🤖 AI Summary
In video game agents, state representations often fail to capture action-relevant causal factors, particularly in continuous action spaces. Method: This paper proposes a supervised contrastive imitation learning framework tailored for continuous actions. Its core innovation is integrating the Supervised Contrastive (SupCon) loss into imitation learning to jointly optimize state representation and action prediction, thereby eliminating reliance on discrete action assumptions.

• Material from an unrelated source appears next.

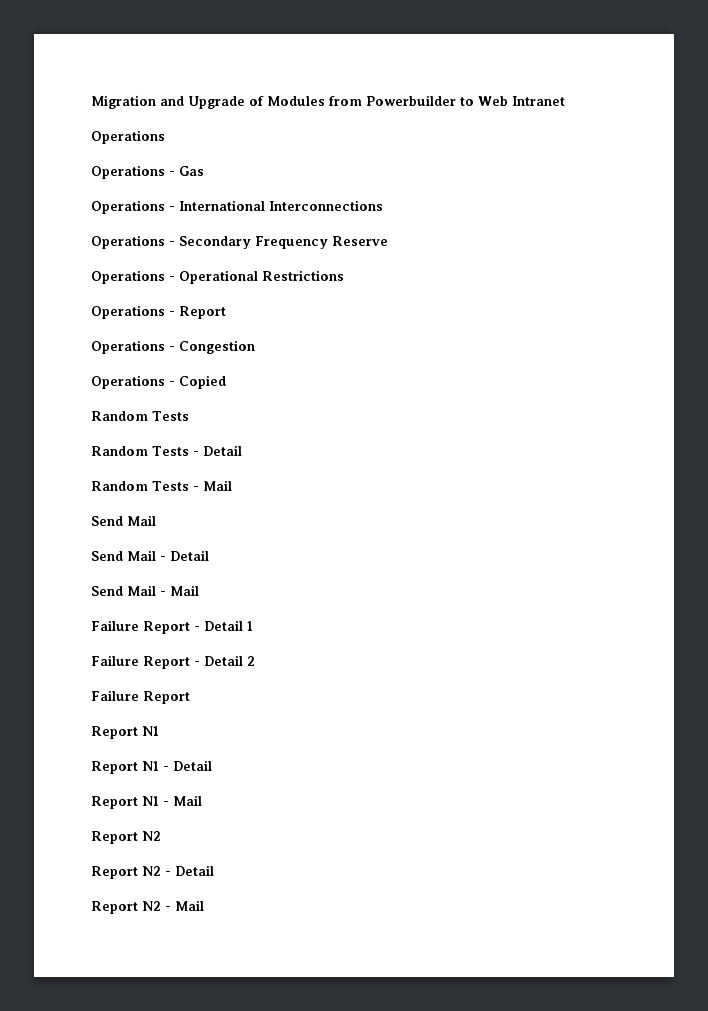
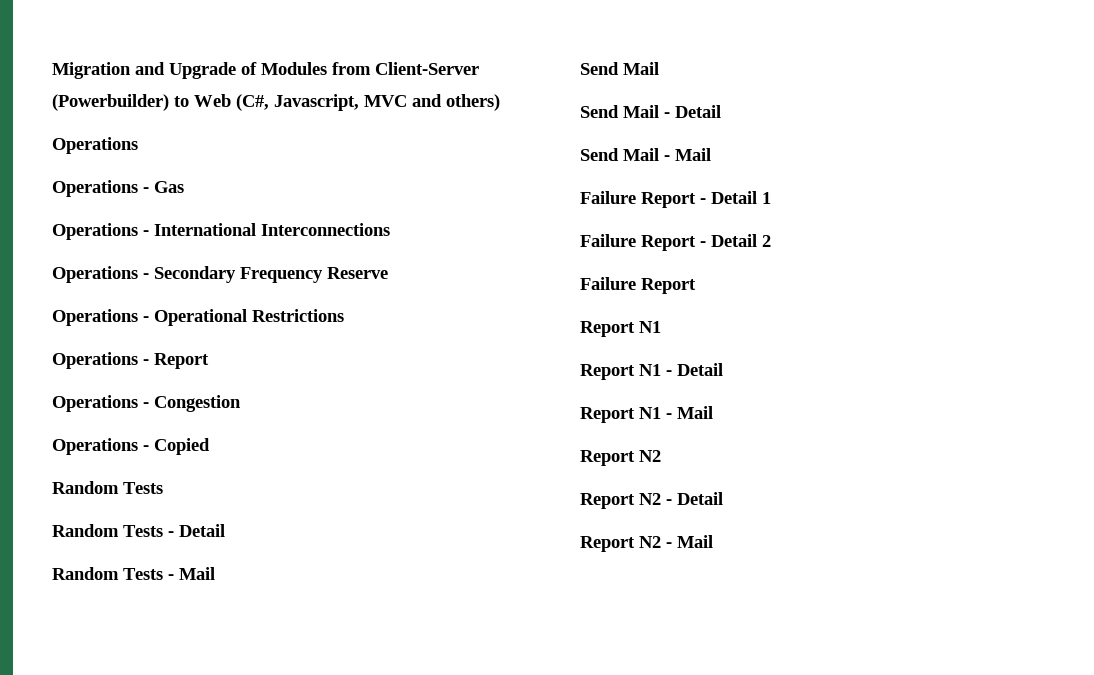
- Migration and Upgrade of Modules from Powerbuilder to Web Intranet
+ Migration and Upgrade of Modules from Client-Server (Powerbuilder) to Web (C#, Javascript, MVC and others)

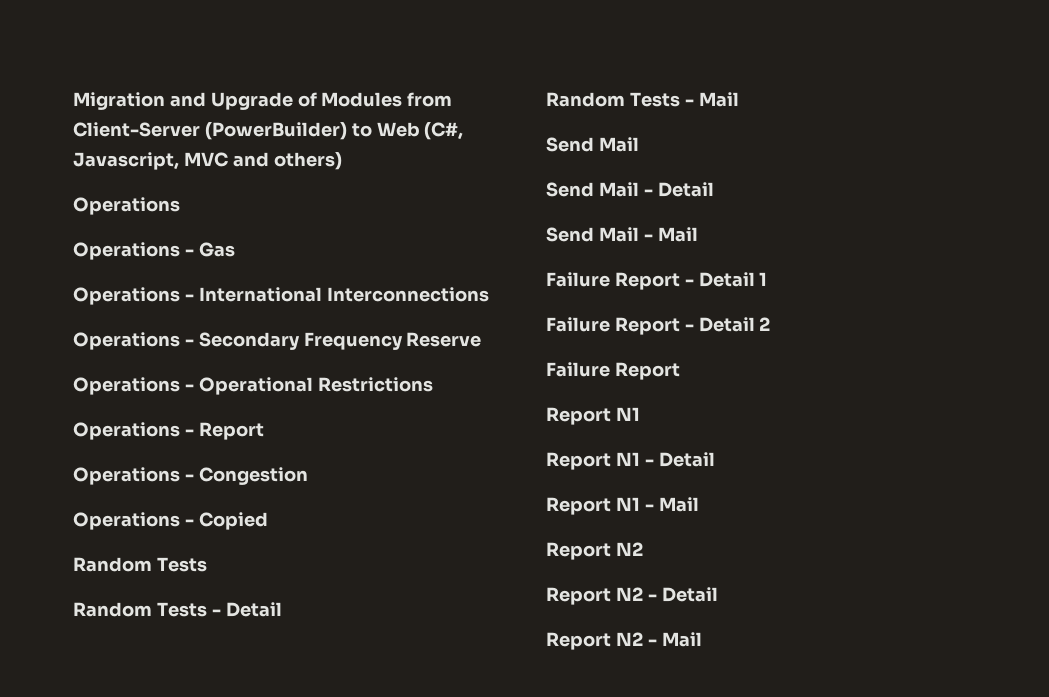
- Migration and Upgrade of Modules from Client-Server (Powerbuilder) to Web (C#, Javascript, MVC and others)
+ Migration and Upgrade of Modules from Client-Server (PowerBuilder) to Web (C#, Javascript, MVC and others)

The method explicitly models causal relationships between observations and expert actions, enhancing representation discriminability and cross-environment generalization. Results: Experiments on Astro Bot, Returnal, and multiple Atari games demonstrate significant improvements in representation quality over baselines, accelerated training convergence, and superior transfer performance on unseen tasks.
📝 Abstract
This paper introduces a novel application of Supervised Contrastive Learning (SupCon) to Imitation Learning (IL), with a focus on learning more effective state representations for agents in video game environments. The goal is to obtain latent representations of the observations that capture better the action-relevant factors, thereby modeling better the cause-effect relationship from the observations that are mapped to the actions performed by the demonstrator, for example, the player jumps whenever an obstacle appears ahead. We propose an approach to integrate the SupCon loss with continuous output spaces, enabling SupCon to operate without constraints regarding the type of actions of the environment. Experiments on the 3D games Astro Bot and Returnal, and multiple 2D Atari games show improved representation quality, faster learning convergence, and better generalization compared to baseline models trained only with supervised action prediction loss functions.